La tenda si aprì rumorosamente alle mie spalle e due mani grandi si posarono sulla mia vita sollevandomi di peso per girarmi. Davanti avevo uno Jean sufficientemente furioso da farmi paura e le ingiurie che stavo per sputargli contro mi morirono in gola, lo avevo visto così arrabbiato solo la notte prima che partisse per la guerra.

"Non te ne andrai, non mi abbandonerai di nuovo!" parlava a denti stretti, pronto a scattare per un nonnulla, ma cercava di contenersi per non dare spettacolo. La tenda non lasciava poi così tanta privacy.

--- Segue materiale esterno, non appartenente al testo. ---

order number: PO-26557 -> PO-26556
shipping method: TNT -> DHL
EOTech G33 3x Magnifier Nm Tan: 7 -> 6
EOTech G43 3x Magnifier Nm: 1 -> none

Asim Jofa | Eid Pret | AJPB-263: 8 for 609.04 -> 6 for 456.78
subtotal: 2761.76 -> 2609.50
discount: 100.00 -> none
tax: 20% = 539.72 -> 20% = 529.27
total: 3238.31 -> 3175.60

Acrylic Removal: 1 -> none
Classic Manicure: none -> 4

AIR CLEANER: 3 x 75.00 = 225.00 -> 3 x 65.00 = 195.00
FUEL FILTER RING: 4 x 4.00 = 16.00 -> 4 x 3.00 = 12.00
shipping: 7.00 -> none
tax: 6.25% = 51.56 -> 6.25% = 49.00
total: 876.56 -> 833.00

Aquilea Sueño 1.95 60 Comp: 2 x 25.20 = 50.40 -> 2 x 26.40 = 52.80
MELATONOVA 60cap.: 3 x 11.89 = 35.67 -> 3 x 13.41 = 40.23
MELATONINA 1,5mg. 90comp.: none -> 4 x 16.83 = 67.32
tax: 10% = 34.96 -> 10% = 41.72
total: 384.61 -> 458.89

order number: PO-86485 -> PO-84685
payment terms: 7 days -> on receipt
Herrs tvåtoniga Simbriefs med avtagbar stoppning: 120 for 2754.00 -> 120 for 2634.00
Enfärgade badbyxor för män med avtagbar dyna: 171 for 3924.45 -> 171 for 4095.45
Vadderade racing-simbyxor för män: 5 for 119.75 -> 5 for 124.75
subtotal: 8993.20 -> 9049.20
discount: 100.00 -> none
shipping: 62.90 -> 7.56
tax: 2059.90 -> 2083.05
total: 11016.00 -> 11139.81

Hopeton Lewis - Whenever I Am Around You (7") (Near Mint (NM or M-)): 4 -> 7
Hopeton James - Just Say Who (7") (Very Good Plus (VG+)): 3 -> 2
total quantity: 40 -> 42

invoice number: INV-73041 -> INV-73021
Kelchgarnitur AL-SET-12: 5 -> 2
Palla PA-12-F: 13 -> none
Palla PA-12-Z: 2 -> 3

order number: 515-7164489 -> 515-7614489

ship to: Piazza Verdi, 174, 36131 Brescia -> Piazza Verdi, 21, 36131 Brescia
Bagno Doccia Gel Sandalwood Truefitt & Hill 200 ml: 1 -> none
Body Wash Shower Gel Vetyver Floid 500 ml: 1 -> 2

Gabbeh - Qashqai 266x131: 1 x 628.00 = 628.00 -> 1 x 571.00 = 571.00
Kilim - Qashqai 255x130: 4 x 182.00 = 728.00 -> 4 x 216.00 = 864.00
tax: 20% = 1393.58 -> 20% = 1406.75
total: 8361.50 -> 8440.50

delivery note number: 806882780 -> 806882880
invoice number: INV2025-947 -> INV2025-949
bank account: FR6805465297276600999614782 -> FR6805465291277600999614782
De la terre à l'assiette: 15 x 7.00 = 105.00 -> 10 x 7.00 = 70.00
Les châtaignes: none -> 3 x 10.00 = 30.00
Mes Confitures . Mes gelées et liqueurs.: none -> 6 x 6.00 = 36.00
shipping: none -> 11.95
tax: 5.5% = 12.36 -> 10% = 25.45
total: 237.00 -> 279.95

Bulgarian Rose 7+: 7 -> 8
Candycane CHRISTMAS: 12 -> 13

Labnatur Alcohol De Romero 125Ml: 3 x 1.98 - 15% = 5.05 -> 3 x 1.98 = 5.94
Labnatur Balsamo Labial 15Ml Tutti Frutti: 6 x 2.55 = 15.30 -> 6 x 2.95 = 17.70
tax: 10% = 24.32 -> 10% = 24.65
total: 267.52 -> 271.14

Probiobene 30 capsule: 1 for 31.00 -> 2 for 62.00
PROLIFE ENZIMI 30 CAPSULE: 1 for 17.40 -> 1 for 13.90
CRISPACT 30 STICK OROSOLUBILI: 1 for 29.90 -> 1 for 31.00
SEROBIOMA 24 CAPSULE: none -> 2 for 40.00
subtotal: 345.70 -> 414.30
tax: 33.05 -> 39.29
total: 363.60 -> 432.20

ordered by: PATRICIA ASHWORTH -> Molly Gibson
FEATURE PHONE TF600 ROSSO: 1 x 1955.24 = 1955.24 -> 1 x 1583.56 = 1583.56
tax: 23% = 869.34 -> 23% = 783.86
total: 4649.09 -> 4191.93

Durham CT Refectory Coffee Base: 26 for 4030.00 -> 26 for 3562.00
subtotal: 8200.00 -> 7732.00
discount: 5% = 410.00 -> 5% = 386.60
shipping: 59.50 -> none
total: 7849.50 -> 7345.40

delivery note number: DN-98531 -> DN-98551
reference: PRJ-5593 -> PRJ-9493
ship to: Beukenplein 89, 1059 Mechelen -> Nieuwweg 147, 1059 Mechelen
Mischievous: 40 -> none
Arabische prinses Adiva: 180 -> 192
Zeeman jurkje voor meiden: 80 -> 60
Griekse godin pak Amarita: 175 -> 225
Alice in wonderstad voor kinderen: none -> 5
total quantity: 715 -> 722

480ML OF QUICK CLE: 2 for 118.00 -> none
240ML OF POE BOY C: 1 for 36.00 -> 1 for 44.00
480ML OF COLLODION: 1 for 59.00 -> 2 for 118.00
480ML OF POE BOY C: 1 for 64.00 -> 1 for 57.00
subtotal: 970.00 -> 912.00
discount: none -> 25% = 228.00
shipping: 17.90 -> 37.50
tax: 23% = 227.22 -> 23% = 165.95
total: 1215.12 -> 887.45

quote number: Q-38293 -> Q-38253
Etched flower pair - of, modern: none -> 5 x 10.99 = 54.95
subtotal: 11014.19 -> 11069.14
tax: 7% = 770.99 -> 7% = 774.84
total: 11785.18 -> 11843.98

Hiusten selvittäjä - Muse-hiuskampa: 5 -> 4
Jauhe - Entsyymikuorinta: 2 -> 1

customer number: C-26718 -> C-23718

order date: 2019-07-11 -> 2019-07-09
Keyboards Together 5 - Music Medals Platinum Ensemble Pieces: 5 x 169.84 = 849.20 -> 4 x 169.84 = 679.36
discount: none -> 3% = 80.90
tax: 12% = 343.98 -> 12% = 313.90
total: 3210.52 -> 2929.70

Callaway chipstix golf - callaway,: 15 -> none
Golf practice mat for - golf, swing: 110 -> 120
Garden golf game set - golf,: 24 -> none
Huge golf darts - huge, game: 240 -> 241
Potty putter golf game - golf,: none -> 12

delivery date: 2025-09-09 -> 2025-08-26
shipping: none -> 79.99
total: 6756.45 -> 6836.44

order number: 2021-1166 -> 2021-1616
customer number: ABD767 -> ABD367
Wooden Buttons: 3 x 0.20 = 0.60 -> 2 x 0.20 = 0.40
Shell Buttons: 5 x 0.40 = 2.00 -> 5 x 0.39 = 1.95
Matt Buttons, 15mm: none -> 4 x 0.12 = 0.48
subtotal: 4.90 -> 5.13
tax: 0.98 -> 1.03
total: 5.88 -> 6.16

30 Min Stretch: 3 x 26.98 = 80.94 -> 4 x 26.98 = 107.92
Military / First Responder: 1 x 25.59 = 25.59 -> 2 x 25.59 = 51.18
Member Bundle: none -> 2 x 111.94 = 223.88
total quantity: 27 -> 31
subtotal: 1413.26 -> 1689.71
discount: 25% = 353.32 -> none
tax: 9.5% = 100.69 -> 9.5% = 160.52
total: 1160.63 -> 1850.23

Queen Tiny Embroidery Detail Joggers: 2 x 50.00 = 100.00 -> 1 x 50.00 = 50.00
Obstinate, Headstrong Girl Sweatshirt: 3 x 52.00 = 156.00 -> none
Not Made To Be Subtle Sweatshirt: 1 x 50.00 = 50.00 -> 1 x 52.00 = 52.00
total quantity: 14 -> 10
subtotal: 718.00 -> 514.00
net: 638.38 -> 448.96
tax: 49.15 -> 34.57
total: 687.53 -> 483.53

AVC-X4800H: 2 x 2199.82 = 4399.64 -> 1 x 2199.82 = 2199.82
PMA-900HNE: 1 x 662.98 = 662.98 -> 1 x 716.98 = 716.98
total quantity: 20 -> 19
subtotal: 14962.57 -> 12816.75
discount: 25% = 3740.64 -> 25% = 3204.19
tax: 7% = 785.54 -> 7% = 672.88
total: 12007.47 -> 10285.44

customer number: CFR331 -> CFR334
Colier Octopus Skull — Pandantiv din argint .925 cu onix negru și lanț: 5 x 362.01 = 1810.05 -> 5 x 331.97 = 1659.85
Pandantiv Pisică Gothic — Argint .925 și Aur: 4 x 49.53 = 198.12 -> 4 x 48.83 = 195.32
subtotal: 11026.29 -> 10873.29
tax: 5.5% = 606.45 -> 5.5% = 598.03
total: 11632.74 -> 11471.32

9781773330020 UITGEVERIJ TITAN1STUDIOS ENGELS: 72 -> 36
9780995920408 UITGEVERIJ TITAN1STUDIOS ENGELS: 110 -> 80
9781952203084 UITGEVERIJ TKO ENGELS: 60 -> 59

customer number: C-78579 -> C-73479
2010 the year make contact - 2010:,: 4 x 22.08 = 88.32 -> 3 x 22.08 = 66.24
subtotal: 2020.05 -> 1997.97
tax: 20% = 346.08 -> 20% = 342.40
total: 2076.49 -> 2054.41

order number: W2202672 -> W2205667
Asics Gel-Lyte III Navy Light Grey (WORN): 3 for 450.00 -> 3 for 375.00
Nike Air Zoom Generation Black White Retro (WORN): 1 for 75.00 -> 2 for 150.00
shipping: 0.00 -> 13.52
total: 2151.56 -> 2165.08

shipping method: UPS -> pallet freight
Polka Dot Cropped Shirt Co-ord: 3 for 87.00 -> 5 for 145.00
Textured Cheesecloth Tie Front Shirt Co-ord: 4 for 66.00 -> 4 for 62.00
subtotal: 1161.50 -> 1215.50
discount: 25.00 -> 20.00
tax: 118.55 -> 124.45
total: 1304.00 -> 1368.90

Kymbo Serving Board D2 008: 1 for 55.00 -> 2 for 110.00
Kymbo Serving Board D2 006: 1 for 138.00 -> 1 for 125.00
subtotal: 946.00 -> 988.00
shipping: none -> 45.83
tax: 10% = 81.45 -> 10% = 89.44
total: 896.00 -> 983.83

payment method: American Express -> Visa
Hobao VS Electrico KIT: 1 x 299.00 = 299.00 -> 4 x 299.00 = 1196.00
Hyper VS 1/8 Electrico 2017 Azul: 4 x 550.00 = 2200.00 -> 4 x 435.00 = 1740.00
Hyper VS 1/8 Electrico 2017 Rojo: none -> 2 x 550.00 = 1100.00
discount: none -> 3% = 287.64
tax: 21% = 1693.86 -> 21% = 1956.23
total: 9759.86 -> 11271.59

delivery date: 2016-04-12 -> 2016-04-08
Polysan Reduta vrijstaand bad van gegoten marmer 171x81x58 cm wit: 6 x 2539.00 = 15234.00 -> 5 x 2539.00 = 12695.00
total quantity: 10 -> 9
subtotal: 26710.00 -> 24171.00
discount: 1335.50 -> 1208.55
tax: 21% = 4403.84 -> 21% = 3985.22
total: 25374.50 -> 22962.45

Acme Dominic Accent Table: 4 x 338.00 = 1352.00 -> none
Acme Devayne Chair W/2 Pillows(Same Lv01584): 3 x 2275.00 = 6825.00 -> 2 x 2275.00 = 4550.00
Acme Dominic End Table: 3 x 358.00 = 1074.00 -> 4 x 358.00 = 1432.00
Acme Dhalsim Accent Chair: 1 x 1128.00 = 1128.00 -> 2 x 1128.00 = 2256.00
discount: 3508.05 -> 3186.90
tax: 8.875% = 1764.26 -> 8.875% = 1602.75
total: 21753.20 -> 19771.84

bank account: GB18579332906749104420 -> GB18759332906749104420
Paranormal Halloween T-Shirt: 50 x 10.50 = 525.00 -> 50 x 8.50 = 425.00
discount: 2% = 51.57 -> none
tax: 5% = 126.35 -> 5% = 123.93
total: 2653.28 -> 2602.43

"Non resisterò qui un solo secondo di più, tornerò da tua madre come mi consigliasti tempo fa." replicai cercando di non lasciarmi intimorire, se mi avesse convinta sarei impazzita.

Alzò una mano come per colpirmi, ma sembrò cambiare idea a metà strada perché me la mise sulle spalle scuotendomi come se fossi un albero carico di frutti maturi, forse un livido sarebbe stato difficilmente giustificabile, anche se avevo i miei dubbi che qualcuno avrebbe fatto domande.

"Non tornerai indietro, il tuo posto è con me nell'esercito." vidi il dolore nei suoi occhi sepolto sotto strati di duro vetro infrangibile.

"Voglio tornarmene a casa mia, non ce la faccio più."

Mi sentivo gli occhi carichi di lacrime, mi bruciavano terribilmente e non riuscivo più a metterlo a fuoco.Se avessi continuato a guardarlo negli occhi mi sarei messa in ridicolo.

Si allontanò e abbassai lo sguardo prima di sedermi sul pagliericcio che condividevamo ormai da tempo; tacevamo entrambi, ognuno carico dei propri fardelli che non potevamo condividere perché eravamo ancora ben lontani dal fidarci ciecamente l'uno dell'altra. Passeggiava per il perimetro libero del nostro appartamento come una belva in gabbia, ero troppo preoccupata dal tremore nelle mie membra per occuparmi anche del suo benessere.

"A chi appartieni allora figlia del vento? Perché mi sembra che tu non possa trattenerti mai troppo a lungo in un luogo."

La sua voce era spenta, avrei potuto azzardare uno spezzata, e le spalle flosce, abbattuto come non lo avevo mai visto. Mi sentii in colpa anche se non ne capivo il perché.

Mi alzai e mi avvicinai così tanto a lui da farmi credere che un sospiro ci avrebbe potuti unire indissolubilmente. Gli posai le mani sulle braccia tenendo gli occhi chiusi ed il capo chino, lui me lo sollevò con gentilezza, senza dire una parola, ma comunicandomi con decisione che dovevo guardarlo.

"Mi dispiace, se ti raccontassi... non capiresti." come avrebbe potuto capire? Mi avrebbe etichettata come pazza. Forse allora sarei stata libera.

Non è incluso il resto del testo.